NGS technology is particularly useful in a heterogeneous disease like JBS. We chose a targeted approach of all known JBS genes as an initial step, given the allelic heterogeneity of JBS2 that forecludes a reliable prediction of the genotype based on the phenotype. This study shows that detection of small insertions and deletions may prove challenging by the NGS technology employed here, given the false negative rate of four out of nine mutations, all four small insertions/deletions that were detected earlier by Sanger sequencing. We improved on this by switching from array-based to in-solution enrichment resulting in a higher read depth, and adjusting the bioinformatics pipeline. Validation of these adjustments in a diagnostic setting proved that indels <6 bps can be detected now with a success rate of ∼80%.

As current capture technologies fail to enrich the full coding region, there is an additional role for Sanger sequencing. In cases heterozygous for a mutation in a known JBS gene, Sanger sequencing and investigation of larger deletions (by MLPA for instance) is the preferred next step.
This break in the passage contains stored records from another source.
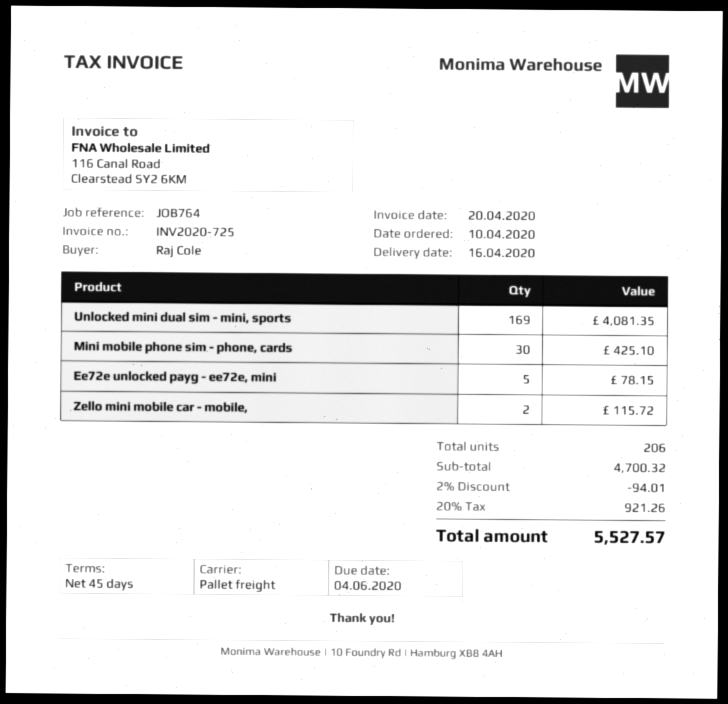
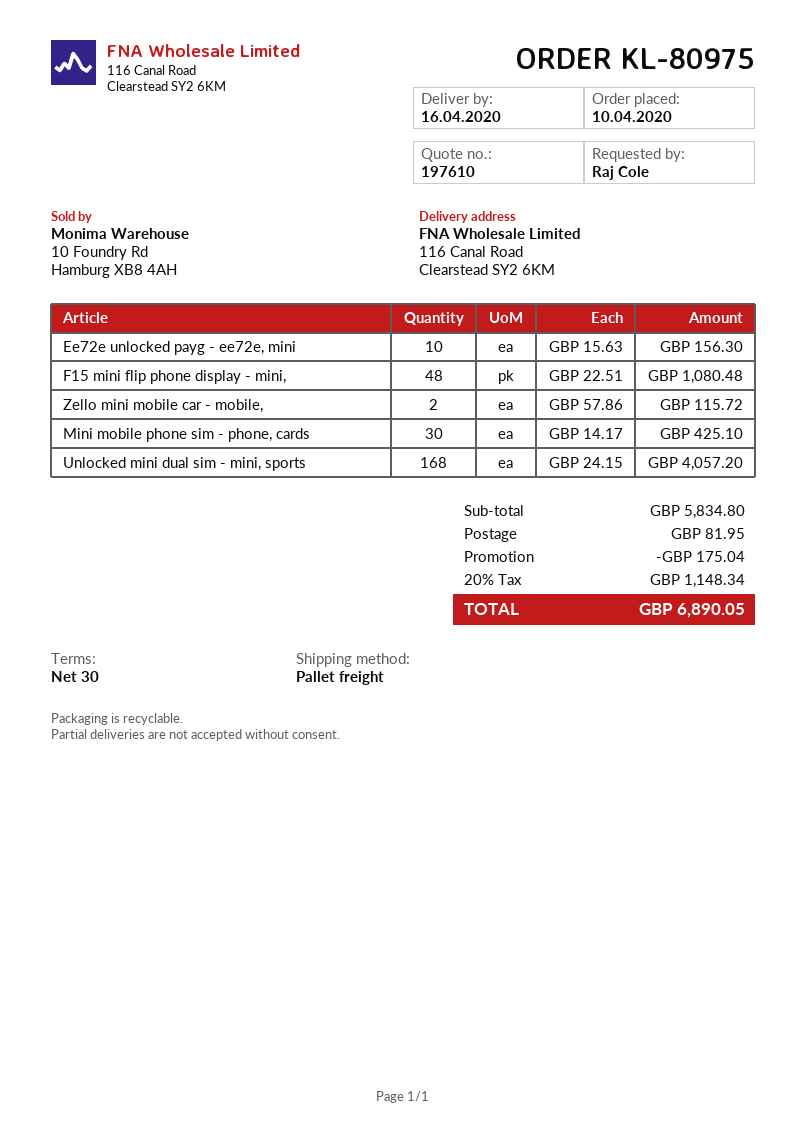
payment terms: 45 days -> 30 days
Unlocked mini dual sim - mini, sports: 169 for 4081.35 -> 168 for 4057.20
Ee72e unlocked payg - ee72e, mini: 5 for 78.15 -> 10 for 156.30
F15 mini flip phone display - mini,: none -> 48 for 1080.48
subtotal: 4700.32 -> 5834.80
discount: 94.01 -> 175.04
shipping: none -> 81.95
tax: 20% = 921.26 -> 20% = 1148.34
total: 5527.57 -> 6890.05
Given the large size of many of the known JBS genes, however, this may not always be feasible in a diagnostic setting.

This two-step approach of a NGS gene panel followed by prioritized Sanger sequencing is time efficient against overall lower cost compared with sequential Sanger sequencing of individual genes. Over the next few years, WES will offer an opportunity to detect so far elusive novel JBS genes. The rarity of the mutations in these novel genes stresses the importance of pooling of data and collaboration between the groups worldwide involved in JBS and other ciliopathies. Specific attention should be paid to interactions of genes that belong to known functional pathways within the cilium, keeping an open mind to non-Mendelian inheritance patterns.